Amaya Michelena. Lo de los horarios españoles es algo que no tiene nombre y parece que tampoco tiene remedio. Se dice que somos un pueblo juerguista, que al hacer la siesta ya no tenemos tanto sueño por la noche y yo que sé qué sarta de bobadas parecidas. Lo que nos pasa es que no tenemos vergüenza. ¿Y qué pinta una reflexión como ésta en una columna televisiva?
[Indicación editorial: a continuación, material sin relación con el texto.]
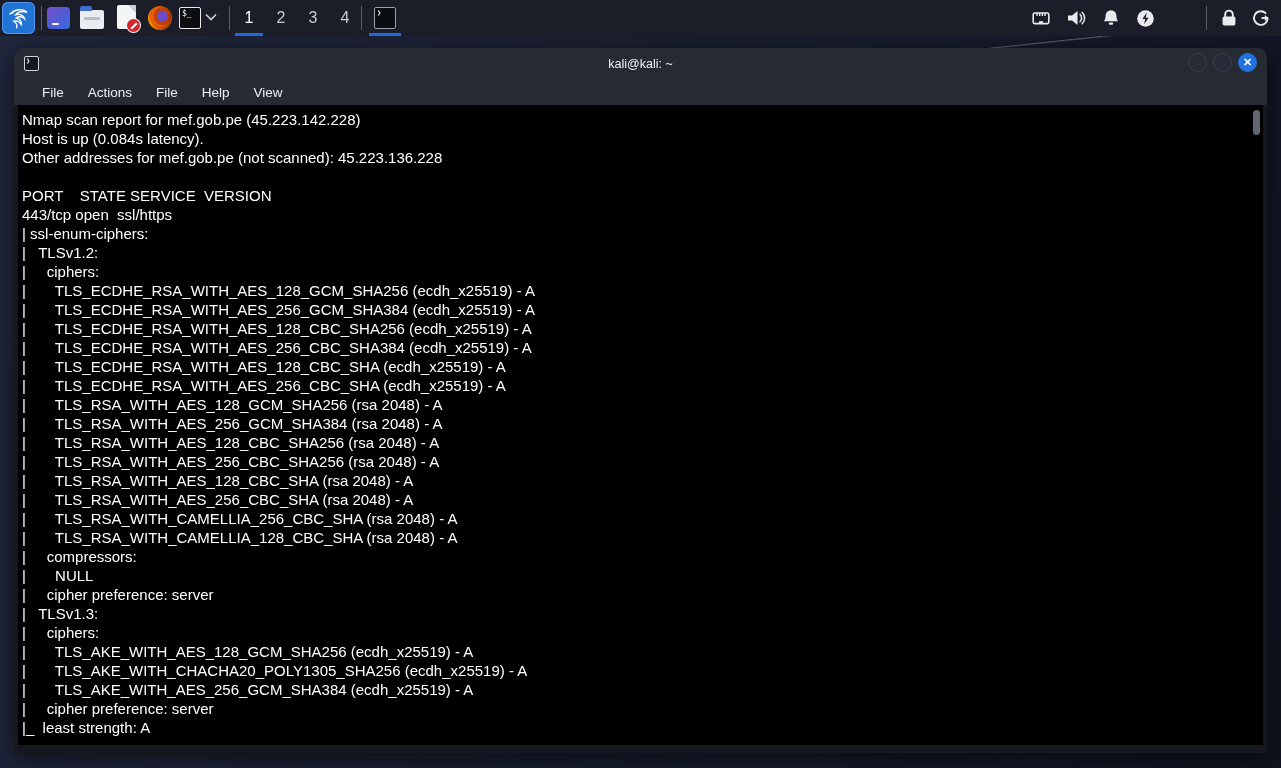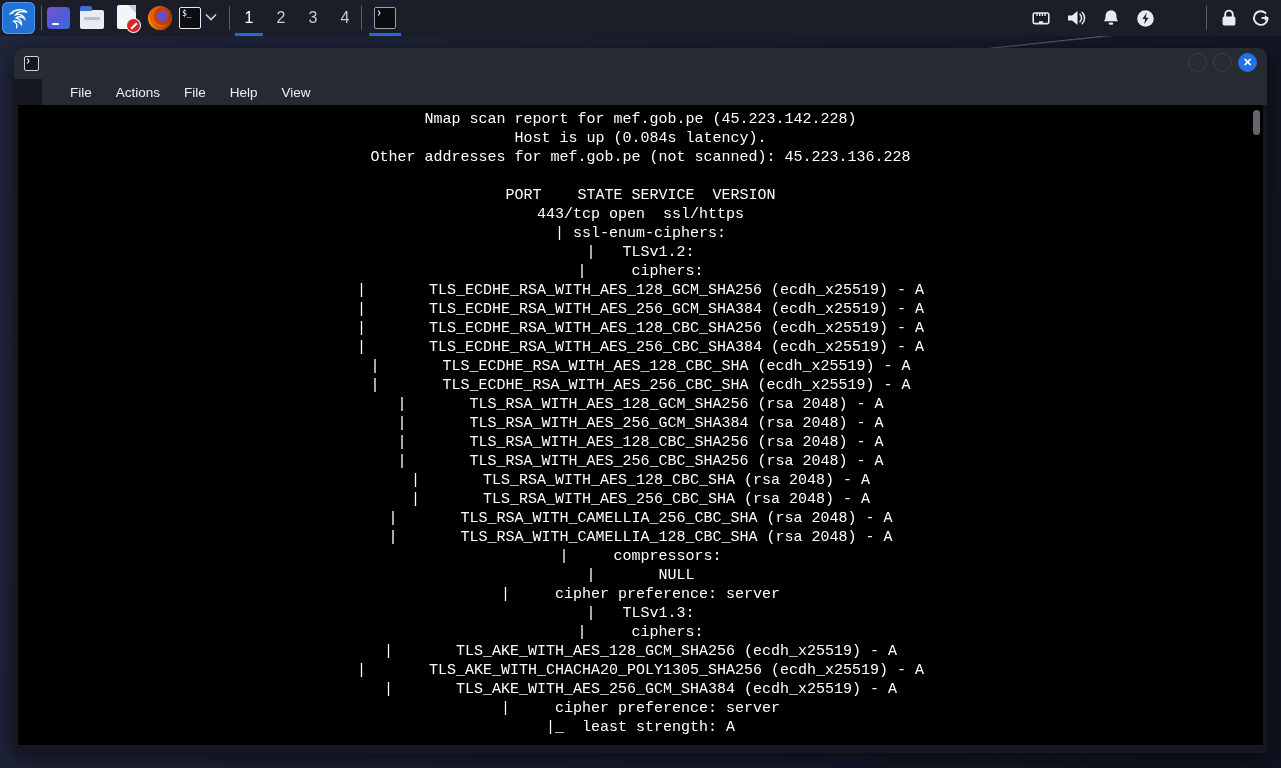--- a/index.html
+++ b/index.html
@@ -99,30 +99,30 @@
     color:#f2f3f5; font-size:12.5px; pointer-events:none;
   }
   .tb-btns { position:absolute; right:10px; top:5px; display:flex; gap:6px; }
   .wbtn {
     width:19px; height:19px; border-radius:50%; background:#272b35; border:1px solid #3a3f4a; cursor:pointer;
     display:flex; align-items:center; justify-content:center;
   }
   .wbtn.close { background:#2272e2; border-color:#2272e2; color:#fff; font-size:11px; font-weight:bold; line-height:1; }
   .menubar {
     position:absolute; left:0; top:31px; right:0; height:26px;
-    background:#262a33; display:flex; align-items:center; padding-left:18px; gap:4px;margin-left:28px;
+    background:#262a33; display:flex; align-items:center; padding-left:18px; gap:4px;
   }
   .mi { color:#eceef1; font-size:13.5px; padding:3px 10px; border-radius:3px; cursor:pointer; }
   .term {
     position:absolute; left:4px; right:4px; top:57px; bottom:8px;
     background:#000; overflow:hidden;
   }
   .term pre {
-    font-family:Liberation Mono, monospace; font-size:15px; line-height:19px;
-    color:#fff; padding:5px 4px 0 4px; white-space:pre;text-align:center;
+    font-family:Liberation Sans, sans-serif; font-size:15px; line-height:19px;
+    color:#fff; padding:5px 4px 0 4px; white-space:pre;
   }
   .scroll-thumb {
     position:absolute; right:3px; top:5px; width:7px; height:25px;
     background:#63686f; border-radius:4px; cursor:pointer;
   }
   svg { display:block; }
 </style>
 </head>
 <body>
 
@@ -226,20 +226,21 @@
         <path d="M10.5 10h6.5" stroke="#e8eaee" stroke-width="1.9"></path>
         <path d="M13.8 6.9l3.6 3.1-3.6 3.1z" fill="#e8eaee"></path>
       </svg>
     </span>
   </div>
 </div>
 
 <div class="window">
   <div class="titlebar">
     <span class="tb-icon">❯</span>
+    <span class="tb-title">kali@kali: ~</span>
     <div class="tb-btns">
       <span class="wbtn"></span>
       <span class="wbtn"></span>
       <span class="wbtn close">✕</span>
     </div>
   </div>
   <div class="menubar">
     <span class="mi">File</span>
     <span class="mi">Actions</span>
     <span class="mi">File</span>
El miércoles por la noche me quedé a ver una película en Antena 3. No suelo ver la tele normal –prefiero los contenidos enlatados de Ono precisamente para elegir yo el momento– porque los horarios siempre son tremendos y, aunque parezca imposible, todavía hay gente que trabaja, que tiene obligaciones familiares y que madruga. Pero esa noche hice una excepción. Había olvidado la pesadilla de la publicidad –auténtico tormento– y para no caer dormida en el interminable rosario de anuncios, conecté con otras cadenas. ¡Oh, sorpresa! Resulta que en la Primera emiten un debate político-económico muy interesante, lleno de información y análisis. No sabía nada. Creo que una tele pública está para informar y educar, no tanto para entretener. Así que felicito a los de la Primera por ofrecer este servicio. Problemilla: empieza a las 00.20 y termina ¡a la 1.50 horas!